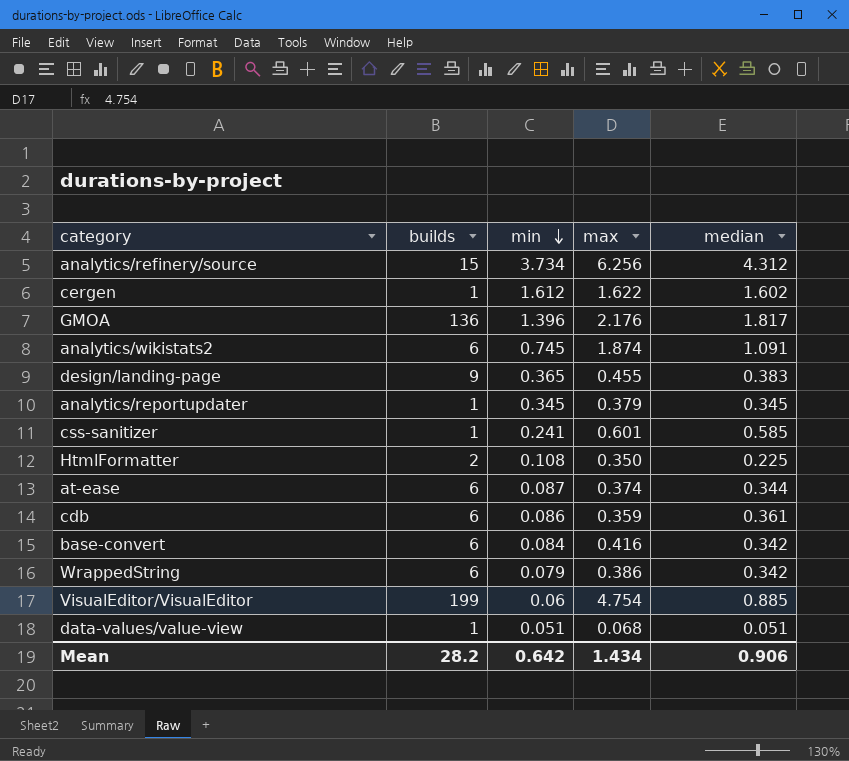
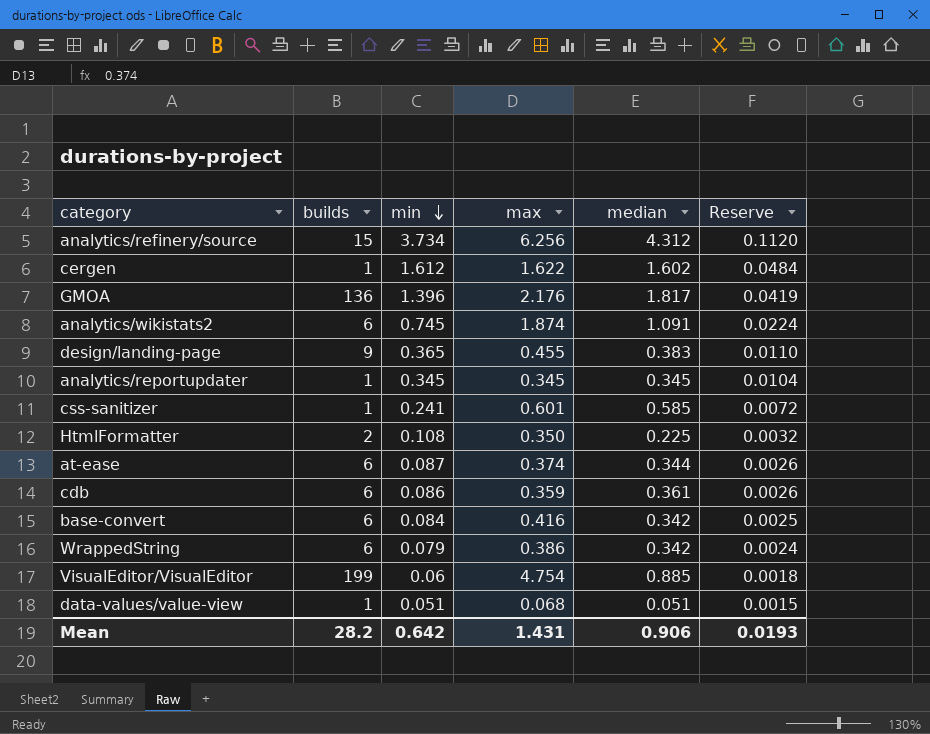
column Reserve | formula: none -> [min] * 0.03
analytics/reportupdater | max: 0.379 -> 0.345
Mean | max: 1.434 -> 1.431

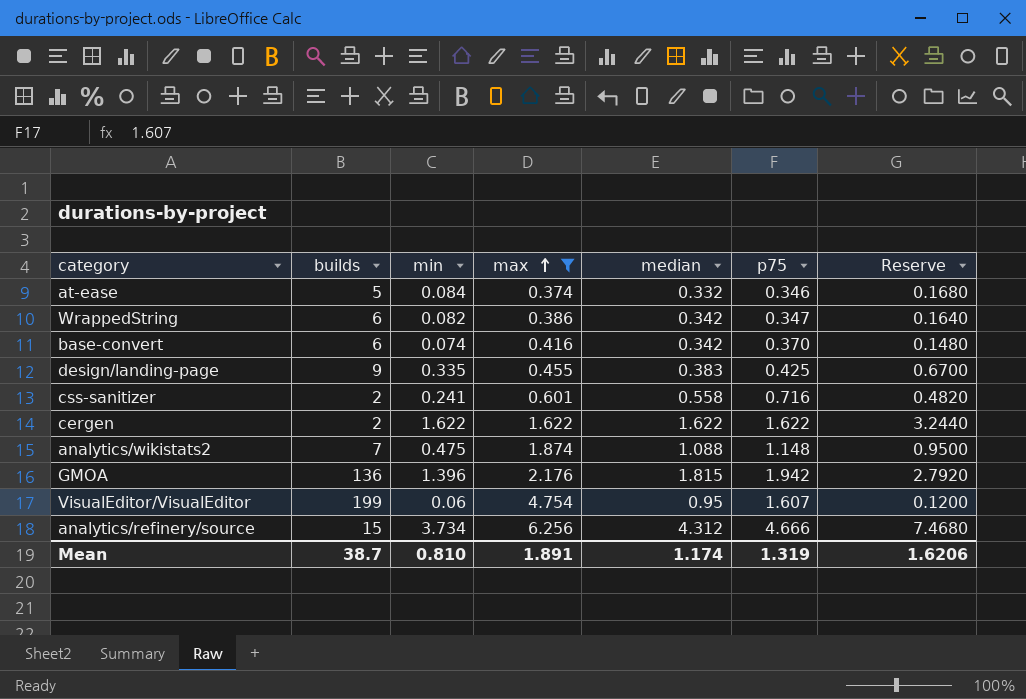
filter: none -> max >= 0.374
row order: min descending -> max ascending
column p75 | position: none -> 6
column Reserve | formula: [min] * 0.03 -> [min] * 2
at-ease | builds: 6 -> 5
at-ease | min: 0.087 -> 0.084
at-ease | median: 0.344 -> 0.332
WrappedString | min: 0.079 -> 0.082
base-convert | min: 0.084 -> 0.074
design/landing-page | min: 0.365 -> 0.335
css-sanitizer | builds: 1 -> 2
css-sanitizer | median: 0.585 -> 0.558
cergen | builds: 1 -> 2
cergen | min: 1.612 -> 1.622
cergen | median: 1.602 -> 1.622
analytics/wikistats2 | builds: 6 -> 7
analytics/wikistats2 | min: 0.745 -> 0.475
analytics/wikistats2 | median: 1.091 -> 1.088
GMOA | median: 1.817 -> 1.815
VisualEditor/VisualEditor | median: 0.885 -> 0.95
Mean | builds: 28.2 -> 38.7
Mean | min: 0.642 -> 0.810
Mean | max: 1.431 -> 1.891
Mean | median: 0.906 -> 1.174
Mean | Reserve: 0.0193 -> 1.6206

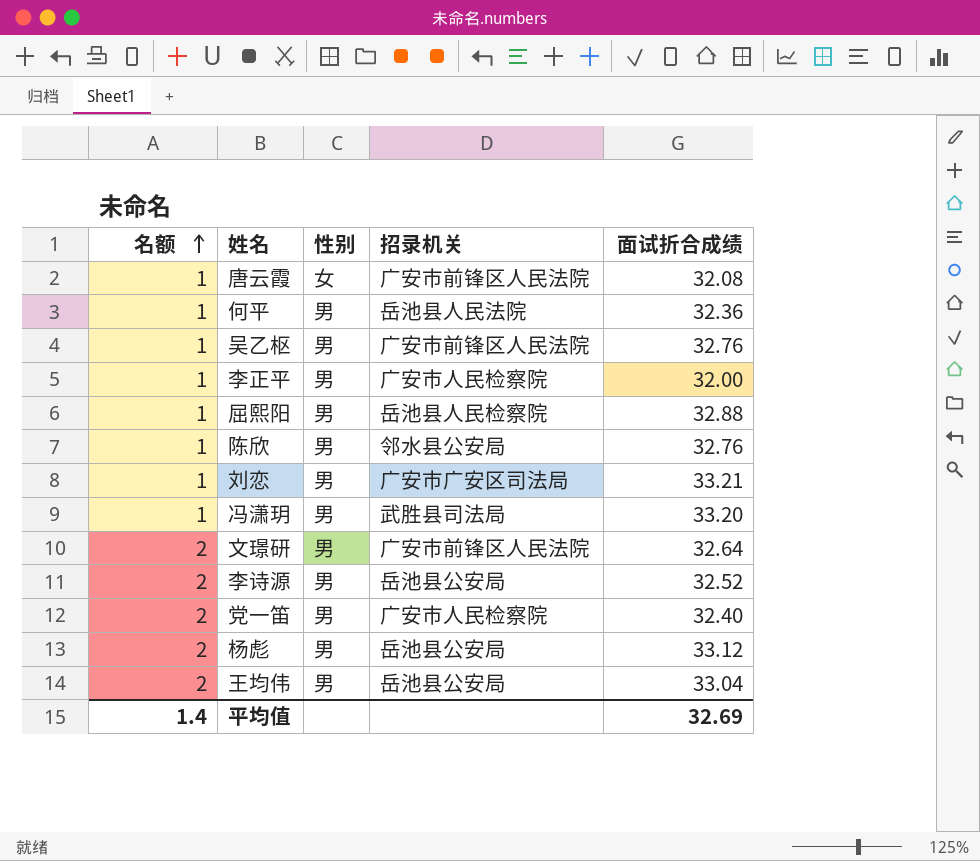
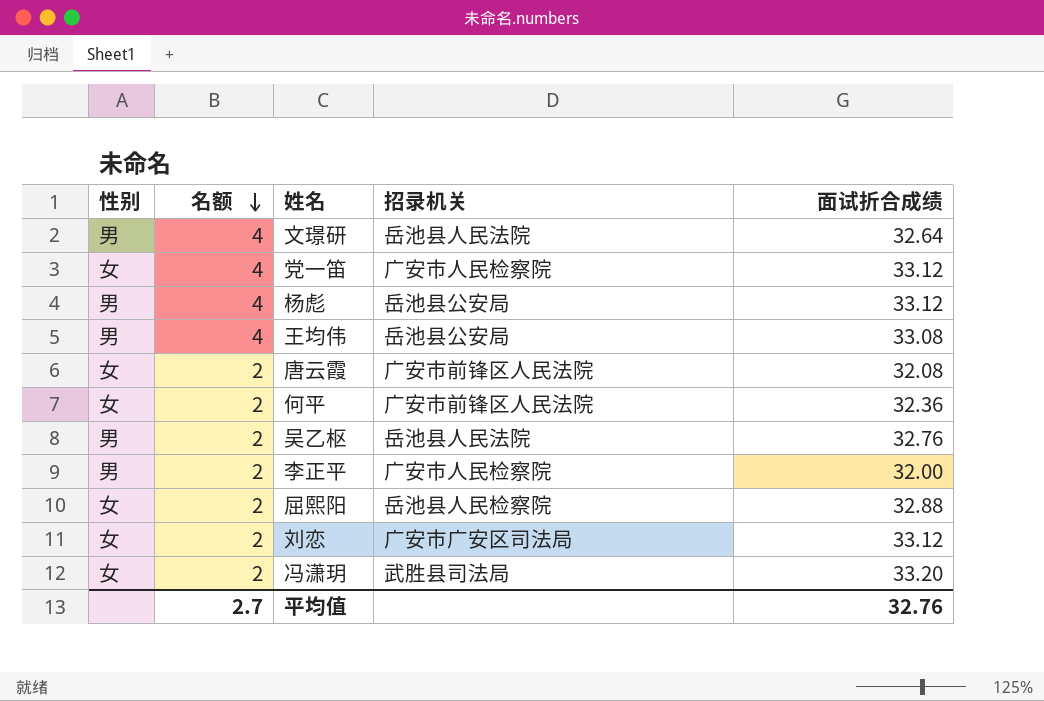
row order: 名额 ascending -> 名额 descending
column 性别 | position: 3 -> 1
row 陈欣: 1 | 男 | 邻水县公安局 | 32.76 -> none
row 李诗源: 2 | 男 | 岳池县公安局 | 32.52 -> none
文璟研 | 名额: 2 -> 4
文璟研 | 招录机关: 广安市前锋区人民法院 -> 岳池县人民法院
党一笛 | 性别: 男 -> 女
党一笛 | 名额: 2 -> 4
党一笛 | 面试折合成绩: 32.40 -> 33.12
杨彪 | 名额: 2 -> 4
王均伟 | 名额: 2 -> 4
王均伟 | 面试折合成绩: 33.04 -> 33.08
唐云霞 | 名额: 1 -> 2
何平 | 性别: 男 -> 女
何平 | 名额: 1 -> 2
何平 | 招录机关: 岳池县人民法院 -> 广安市前锋区人民法院
吴乙枢 | 名额: 1 -> 2
吴乙枢 | 招录机关: 广安市前锋区人民法院 -> 岳池县人民法院
李正平 | 名额: 1 -> 2
屈熙阳 | 性别: 男 -> 女
屈熙阳 | 名额: 1 -> 2
刘恋 | 性别: 男 -> 女
刘恋 | 名额: 1 -> 2
刘恋 | 面试折合成绩: 33.21 -> 33.12
冯潇玥 | 性别: 男 -> 女
冯潇玥 | 名额: 1 -> 2
平均值 | 名额: 1.4 -> 2.7
平均值 | 面试折合成绩: 32.69 -> 32.76

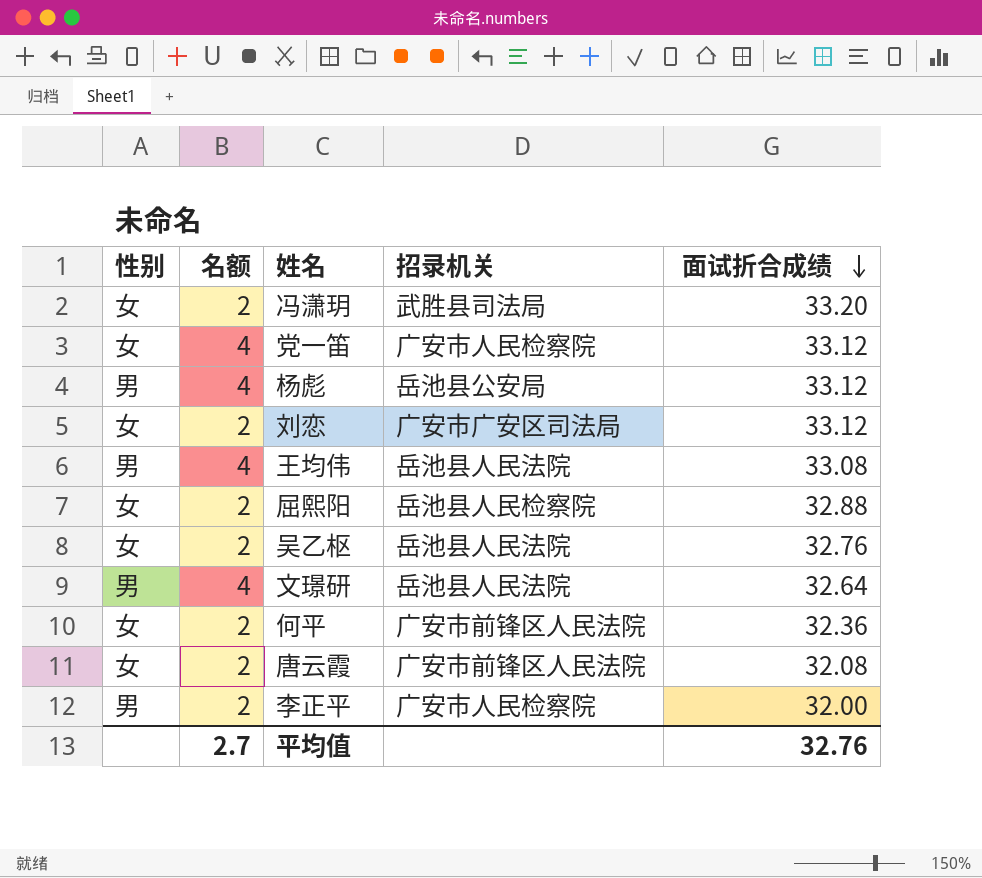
row order: 名额 descending -> 面试折合成绩 descending
王均伟 | 招录机关: 岳池县公安局 -> 岳池县人民法院
吴乙枢 | 性别: 男 -> 女

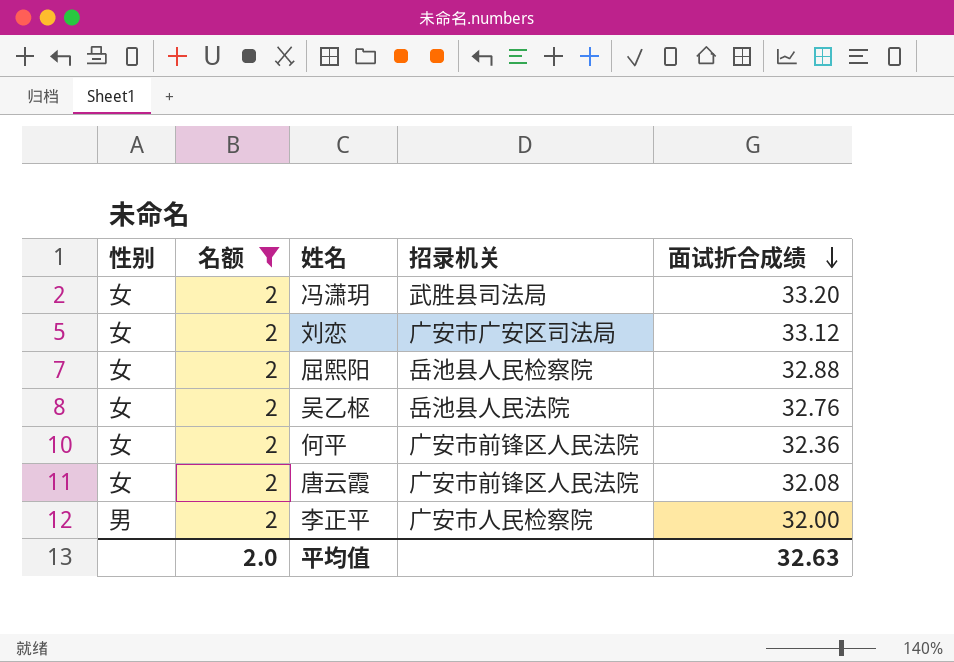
filter: none -> 名额 = 2
平均值 | 名额: 2.7 -> 2.0
平均值 | 面试折合成绩: 32.76 -> 32.63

_REQUIRED WORK_
Gather and copy every line of the data in which the string "column" is found.

_ANSWER SPACE_
column Reserve | formula: none -> [min] * 0.03
column p75 | position: none -> 6
column Reserve | formula: [min] * 0.03 -> [min] * 2
column 性别 | position: 3 -> 1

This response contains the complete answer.